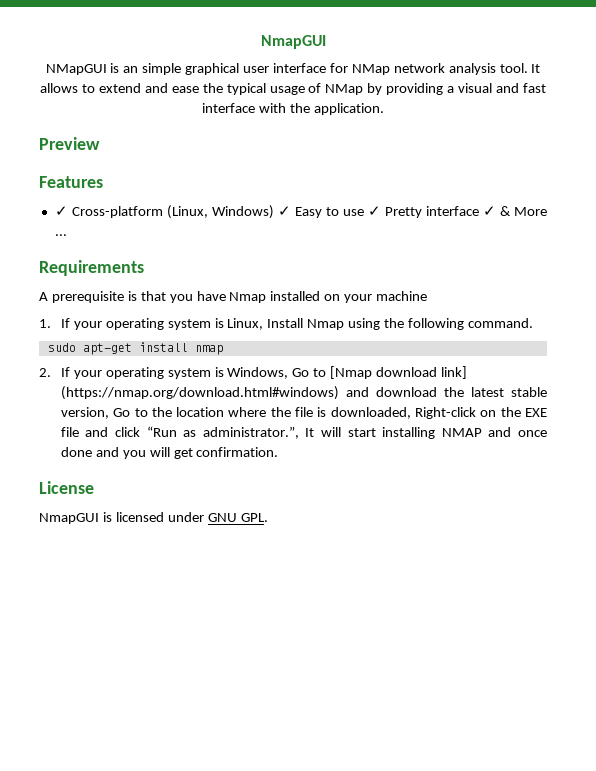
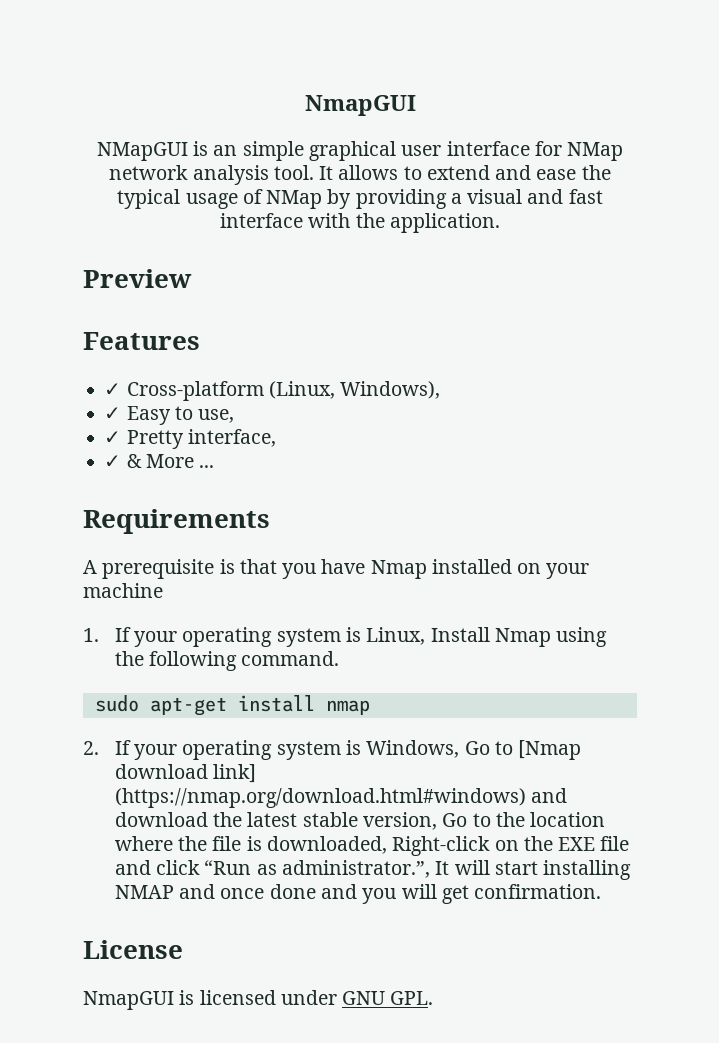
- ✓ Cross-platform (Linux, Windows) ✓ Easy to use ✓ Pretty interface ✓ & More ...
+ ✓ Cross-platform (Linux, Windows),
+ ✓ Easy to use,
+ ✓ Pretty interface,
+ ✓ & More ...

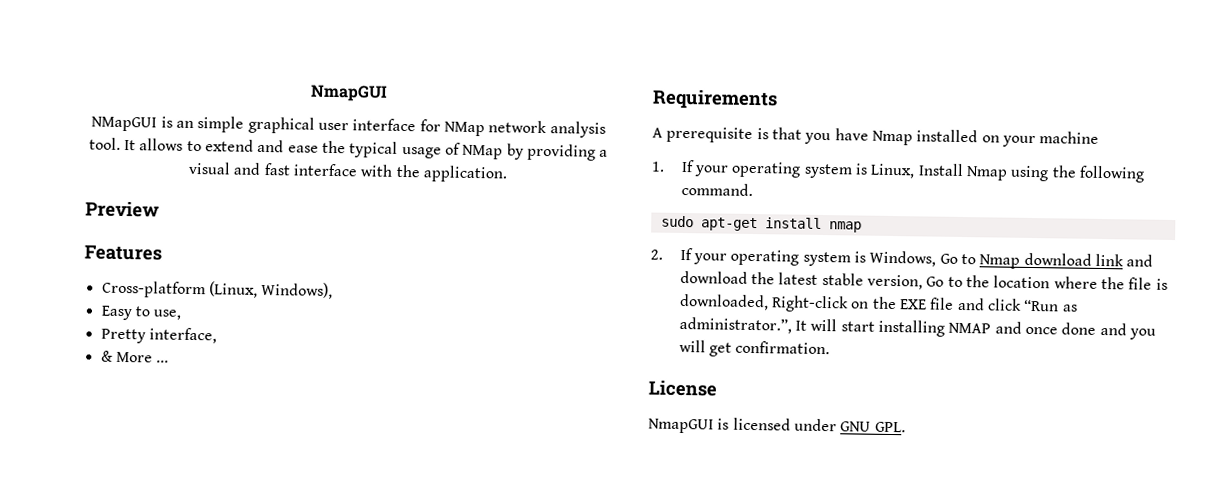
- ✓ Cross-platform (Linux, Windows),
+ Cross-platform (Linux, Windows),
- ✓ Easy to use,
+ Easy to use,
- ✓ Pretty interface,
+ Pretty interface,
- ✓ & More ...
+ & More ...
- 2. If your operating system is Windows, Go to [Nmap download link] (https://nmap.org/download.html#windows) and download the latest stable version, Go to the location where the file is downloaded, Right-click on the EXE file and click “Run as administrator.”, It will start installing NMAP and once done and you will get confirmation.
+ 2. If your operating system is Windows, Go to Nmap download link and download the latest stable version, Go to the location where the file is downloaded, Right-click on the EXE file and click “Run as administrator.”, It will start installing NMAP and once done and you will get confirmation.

> _EXERCISE PROMPT_
Exactly how many lines of the records include "More"? Provide the number by itself.

> _WRITTEN RESPONSE_
4